» What the exercise asks
What lines in the records below mention "родным"? List them all.
━━━━━ Material provided
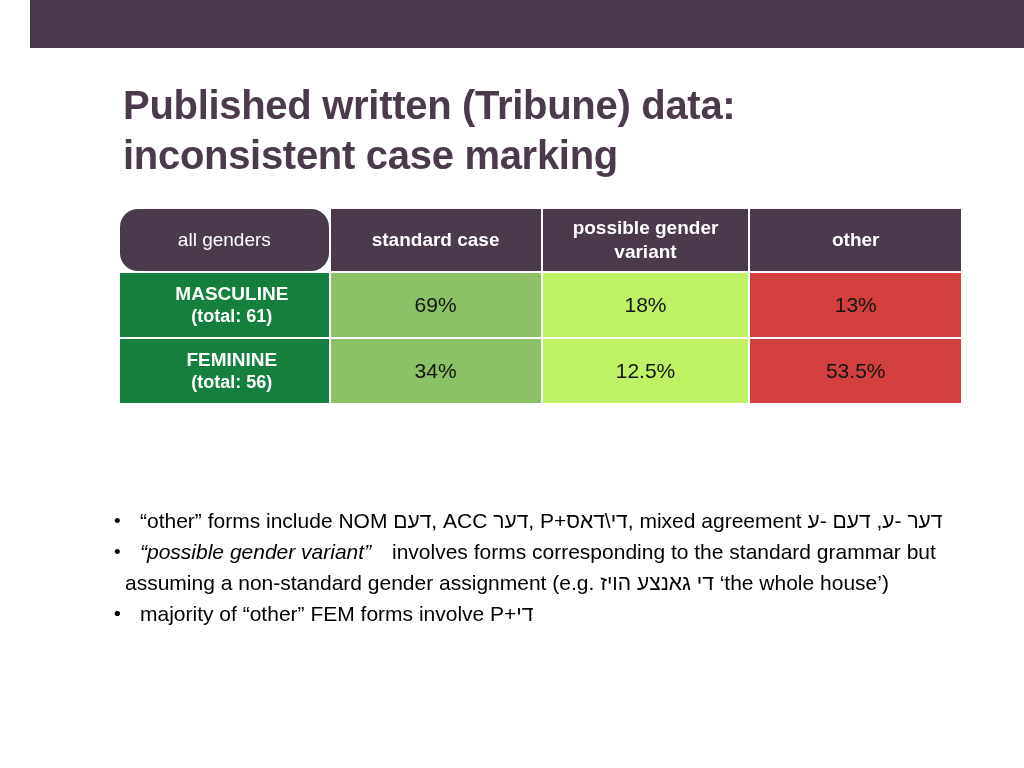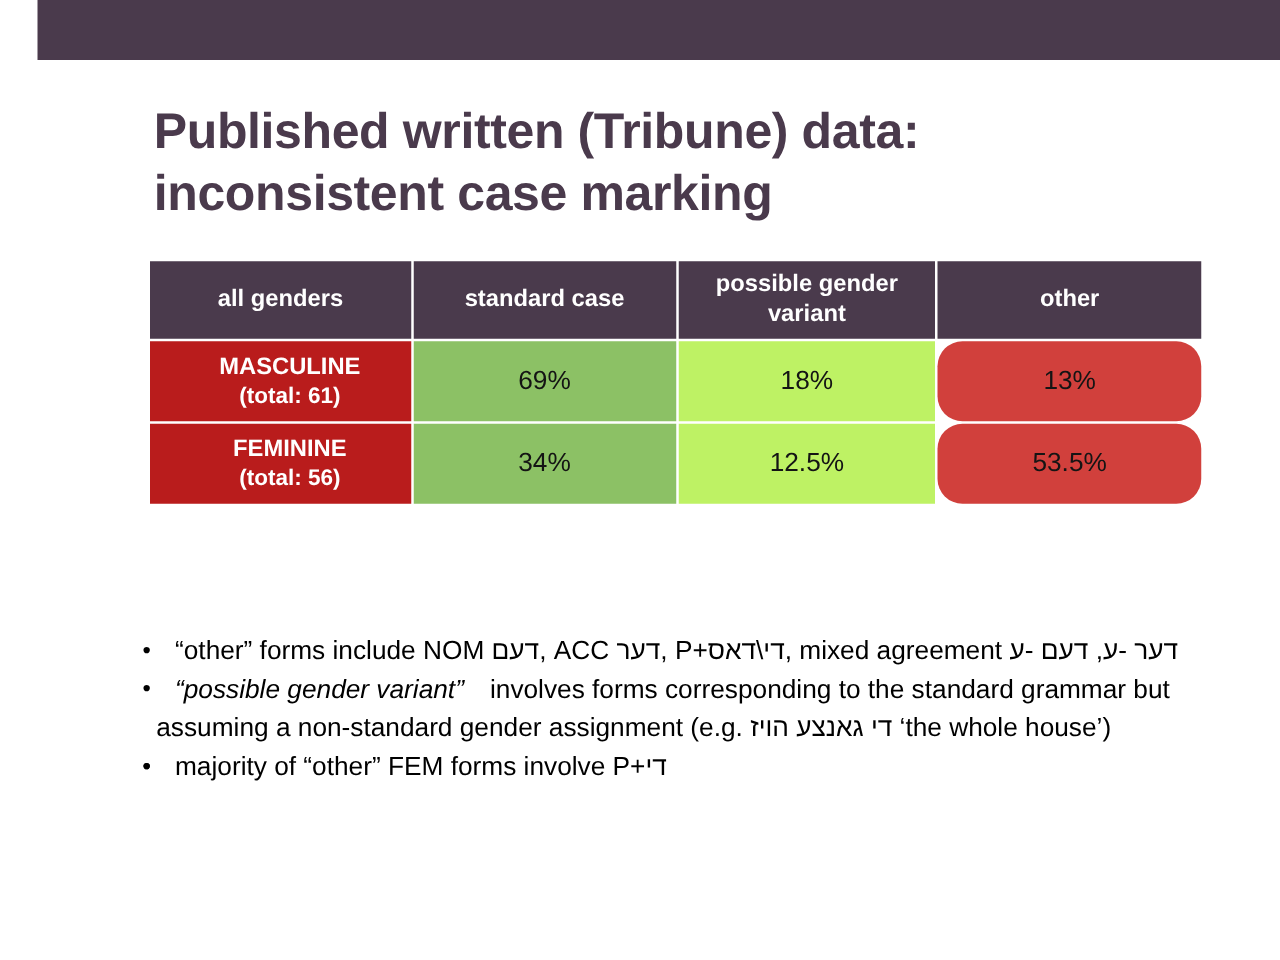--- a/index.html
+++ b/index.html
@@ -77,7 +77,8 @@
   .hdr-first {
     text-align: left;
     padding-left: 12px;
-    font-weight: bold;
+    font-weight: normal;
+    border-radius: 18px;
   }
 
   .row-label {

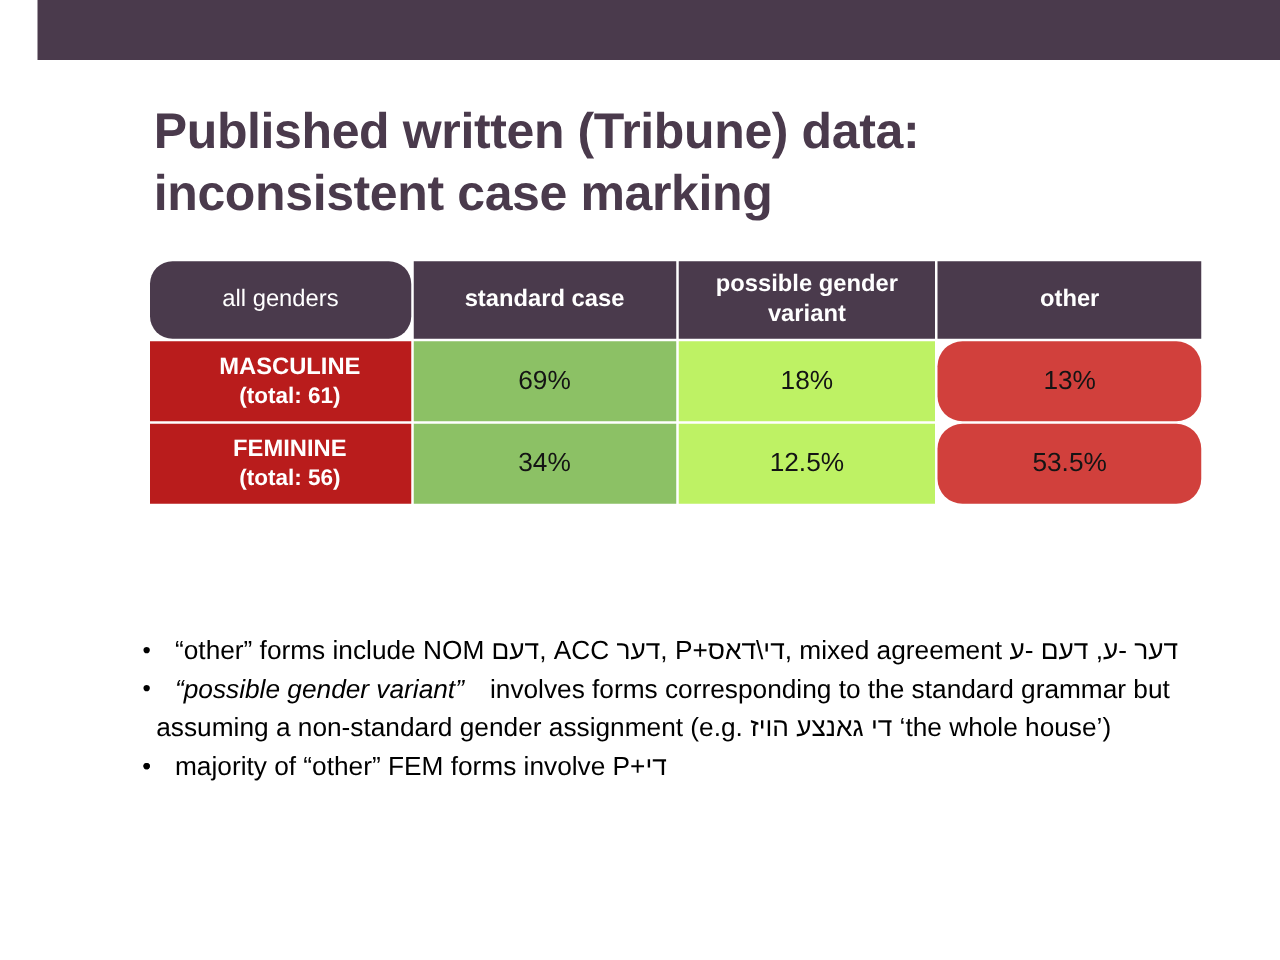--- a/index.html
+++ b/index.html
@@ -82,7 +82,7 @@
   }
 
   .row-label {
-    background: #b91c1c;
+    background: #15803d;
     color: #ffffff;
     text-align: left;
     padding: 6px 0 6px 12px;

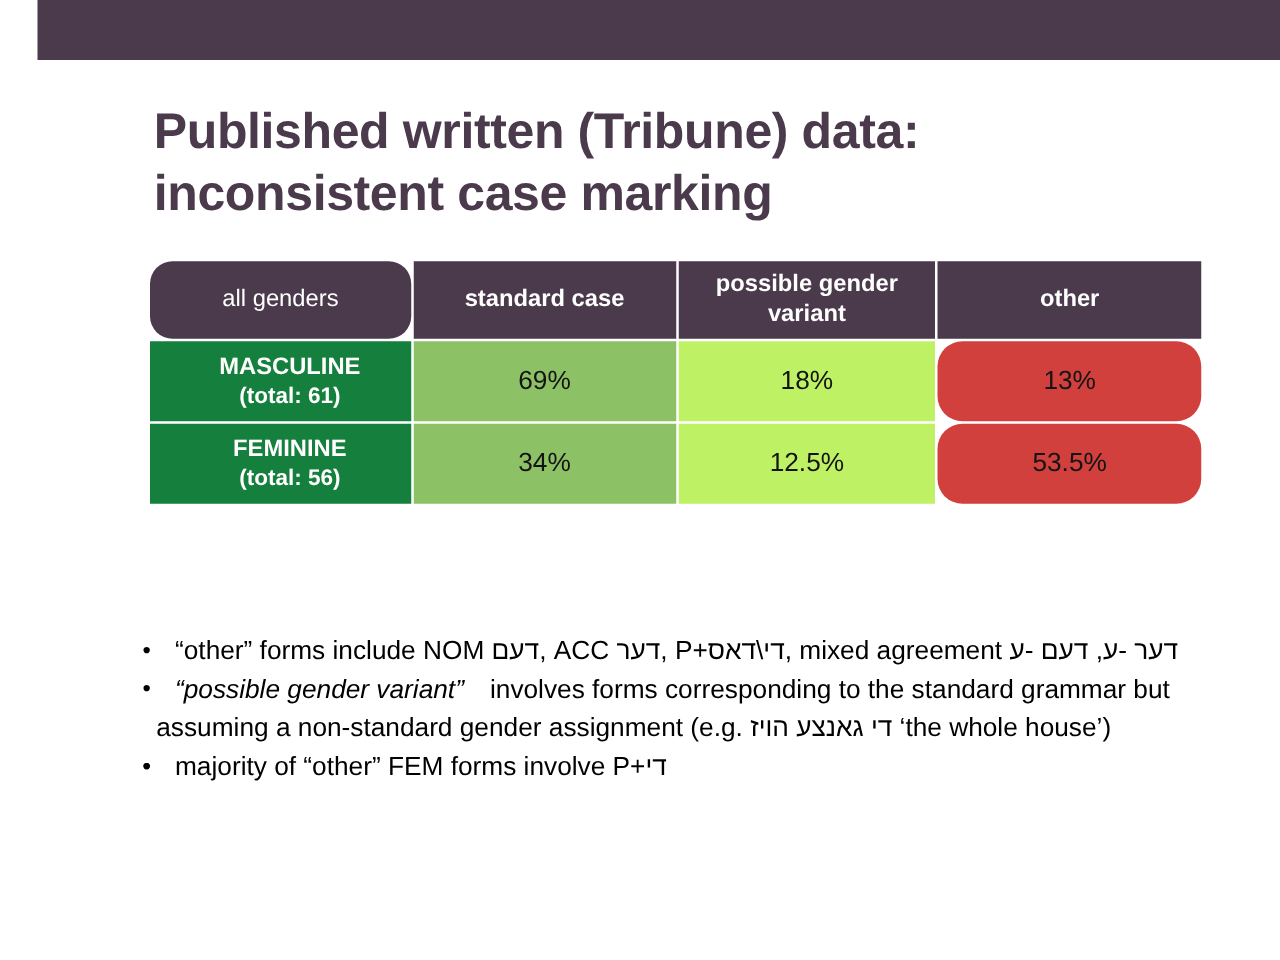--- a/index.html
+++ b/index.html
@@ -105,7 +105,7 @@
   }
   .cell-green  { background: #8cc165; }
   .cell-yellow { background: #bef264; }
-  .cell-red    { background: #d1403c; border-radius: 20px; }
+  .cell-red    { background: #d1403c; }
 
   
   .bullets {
━━━━━━━━━━
━━━━━ Material provided
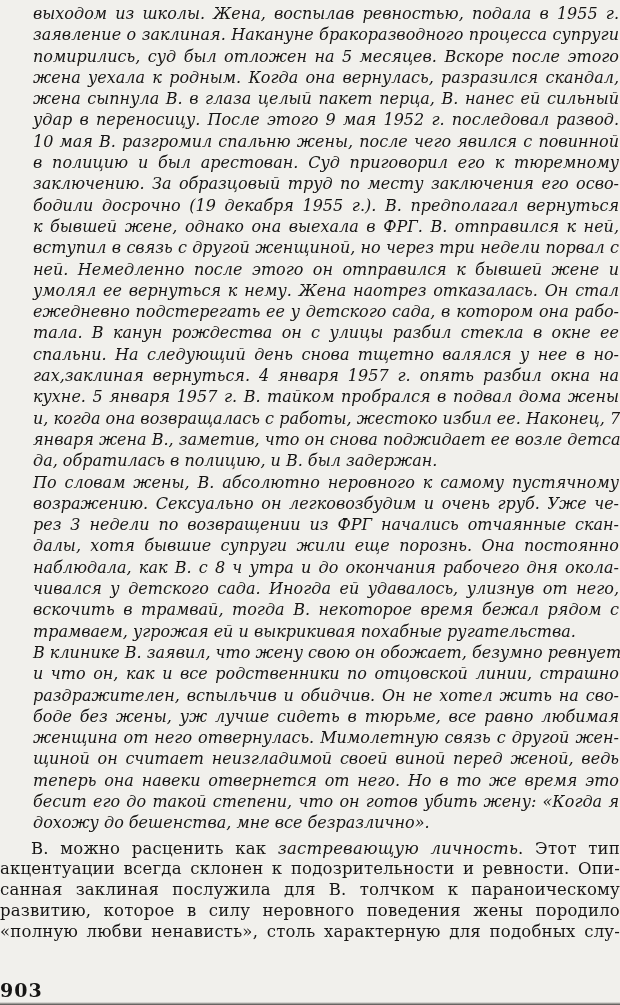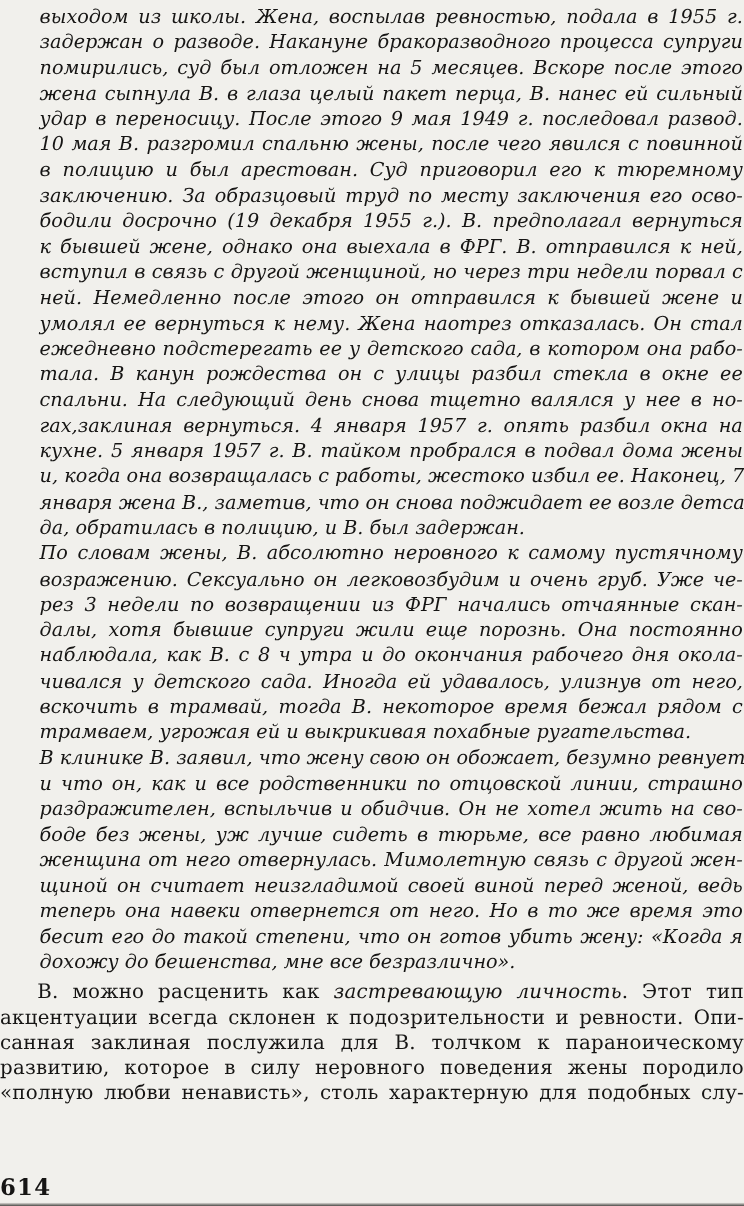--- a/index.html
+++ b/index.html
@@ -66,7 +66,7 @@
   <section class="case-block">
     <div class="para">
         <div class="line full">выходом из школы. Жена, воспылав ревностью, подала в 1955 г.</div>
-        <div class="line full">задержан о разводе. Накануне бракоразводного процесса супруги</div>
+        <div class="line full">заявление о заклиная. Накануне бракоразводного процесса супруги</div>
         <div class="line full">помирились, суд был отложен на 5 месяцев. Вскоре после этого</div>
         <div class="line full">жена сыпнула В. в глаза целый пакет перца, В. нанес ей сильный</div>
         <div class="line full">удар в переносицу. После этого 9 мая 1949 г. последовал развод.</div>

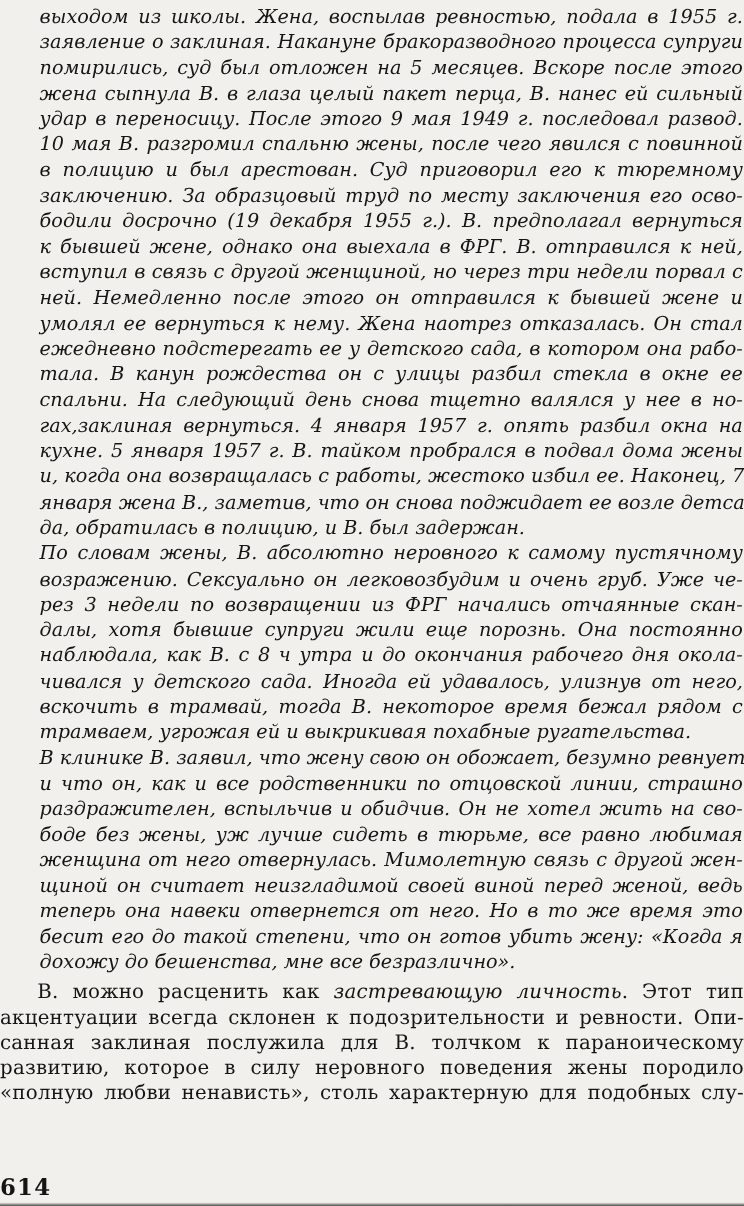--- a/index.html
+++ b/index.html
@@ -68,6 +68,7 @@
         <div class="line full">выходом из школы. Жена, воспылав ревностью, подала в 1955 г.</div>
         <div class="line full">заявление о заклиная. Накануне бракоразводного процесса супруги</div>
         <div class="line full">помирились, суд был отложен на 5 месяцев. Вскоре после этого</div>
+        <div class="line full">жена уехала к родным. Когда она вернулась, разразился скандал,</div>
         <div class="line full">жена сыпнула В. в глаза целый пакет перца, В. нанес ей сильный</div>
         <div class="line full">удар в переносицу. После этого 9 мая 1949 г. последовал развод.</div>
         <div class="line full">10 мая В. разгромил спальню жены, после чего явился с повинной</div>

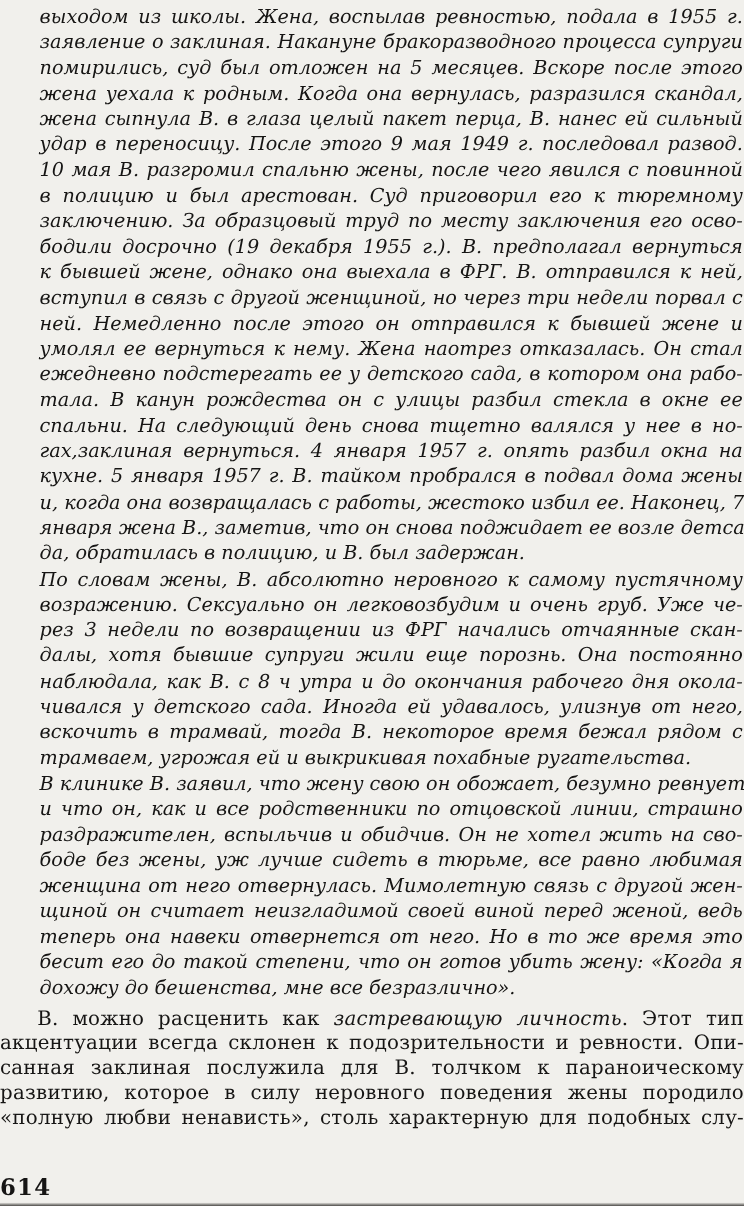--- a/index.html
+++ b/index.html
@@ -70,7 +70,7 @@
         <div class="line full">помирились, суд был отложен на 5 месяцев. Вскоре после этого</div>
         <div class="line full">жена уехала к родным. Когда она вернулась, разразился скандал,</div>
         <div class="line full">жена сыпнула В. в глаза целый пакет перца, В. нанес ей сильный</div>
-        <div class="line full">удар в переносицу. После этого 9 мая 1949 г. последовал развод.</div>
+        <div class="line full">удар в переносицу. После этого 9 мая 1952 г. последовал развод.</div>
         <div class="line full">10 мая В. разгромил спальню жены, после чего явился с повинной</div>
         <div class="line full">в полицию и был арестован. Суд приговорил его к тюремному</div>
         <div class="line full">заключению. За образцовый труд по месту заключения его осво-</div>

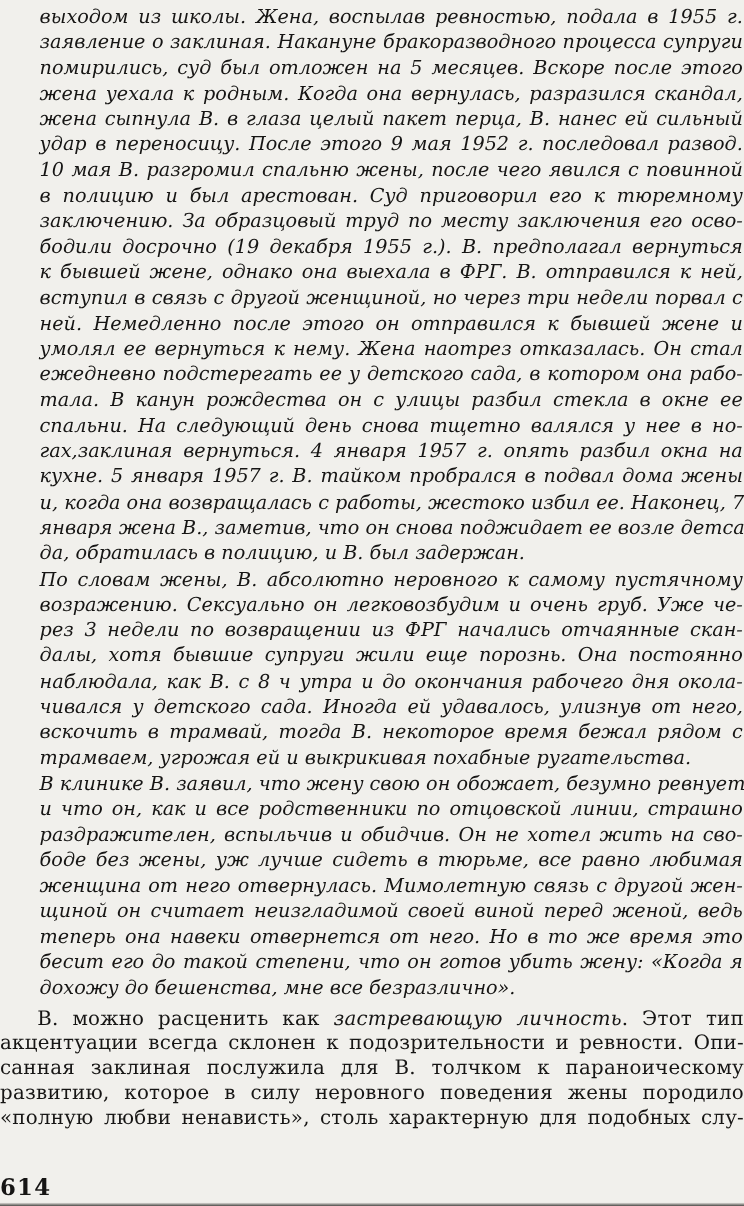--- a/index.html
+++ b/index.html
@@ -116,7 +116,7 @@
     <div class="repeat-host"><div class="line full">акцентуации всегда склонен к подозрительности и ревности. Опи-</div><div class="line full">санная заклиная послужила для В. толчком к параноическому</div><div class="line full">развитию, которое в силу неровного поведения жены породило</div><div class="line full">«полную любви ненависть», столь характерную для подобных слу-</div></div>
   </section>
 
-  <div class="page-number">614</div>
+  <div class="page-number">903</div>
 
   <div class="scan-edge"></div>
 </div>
━━━━━━━━━━
» Expected answer
+        <div class="line full">жена уехала к родным. Когда она вернулась, разразился скандал,</div>
         <div class="line full">жена уехала к родным. Когда она вернулась, разразился скандал,</div>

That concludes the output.